Clément Vandenkerckhove fue reconocido legalmente como hijo del príncipe Laurent, hermano del rey Felipe de Bélgica. El joven conoció la identidad de su padre a los 16 años y posteriormente una prueba genética confirmó el parentesco. Tendrá derechos sobre la herencia privada, aunque no ocupará un lugar en la línea de sucesión al trono.

Clément Vandenkerckhove tiene 26 años, trabaja como vendedor de autos y acaba de sumar un inesperado capítulo a su historia personal: fue reconocido como hijo del príncipe Laurent de Bélgica y, a partir de la confirmación de su parentesco, pasó a formar parte de la familia real.
El reconocimiento legal se produjo hace aproximadamente seis meses, aunque la historia tomó estado público esta semana. Detrás de la confirmación existe un recorrido que comenzó durante la década de 1990 con la relación que mantuvieron Laurent, hermano del actual rey Felipe, y la cantante belga Wendy Van Wanten.
Clément nació en agosto de 2000, pero durante buena parte de su infancia desconoció quién era su padre biológico. Su madre decidió revelárselo cuando cumplió 16 años y, cuatro años más tarde, el joven tomó la decisión de ponerse en contacto con Laurent.

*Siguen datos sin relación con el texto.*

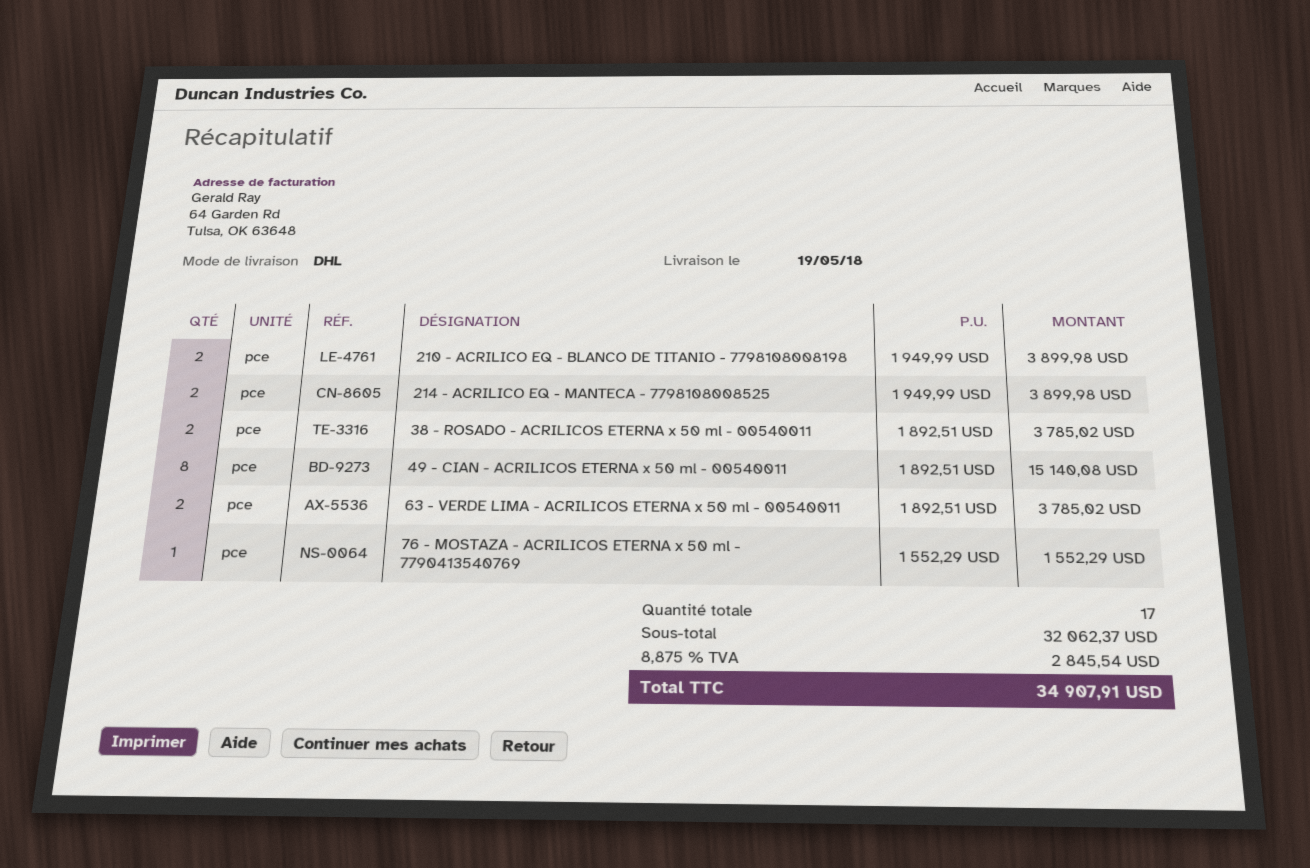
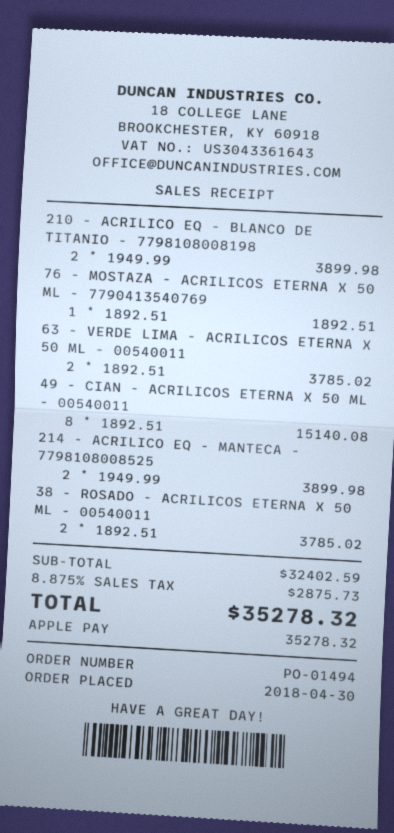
76 - MOSTAZA - ACRILICOS ETERNA x 50 ml - 7790413540769: 1 x 1552.29 = 1552.29 -> 1 x 1892.51 = 1892.51
subtotal: 32062.37 -> 32402.59
tax: 8.875% = 2845.54 -> 8.875% = 2875.73
total: 34907.91 -> 35278.32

El encuentro y una prueba de ADN

Vandenkerckhove habló con el príncipe sobre lo que había descubierto y Laurent accedió a realizarse una prueba genética. Ambos acudieron juntos al hospital para obtener las muestras que finalmente permitirían confirmar la paternidad.
“Fuimos juntos al hospital y recuerdo que me dijo: ‘Entro yo primero para que te sientas tranquilo’”, recordó el joven durante un documental emitido por la televisión belga.
El resultado confirmó que Laurent era su padre. Vandenkerckhove aseguró que posteriormente ambos mantuvieron “conversaciones abiertas y sinceras” y comenzaron a construir un vínculo después de tantos años.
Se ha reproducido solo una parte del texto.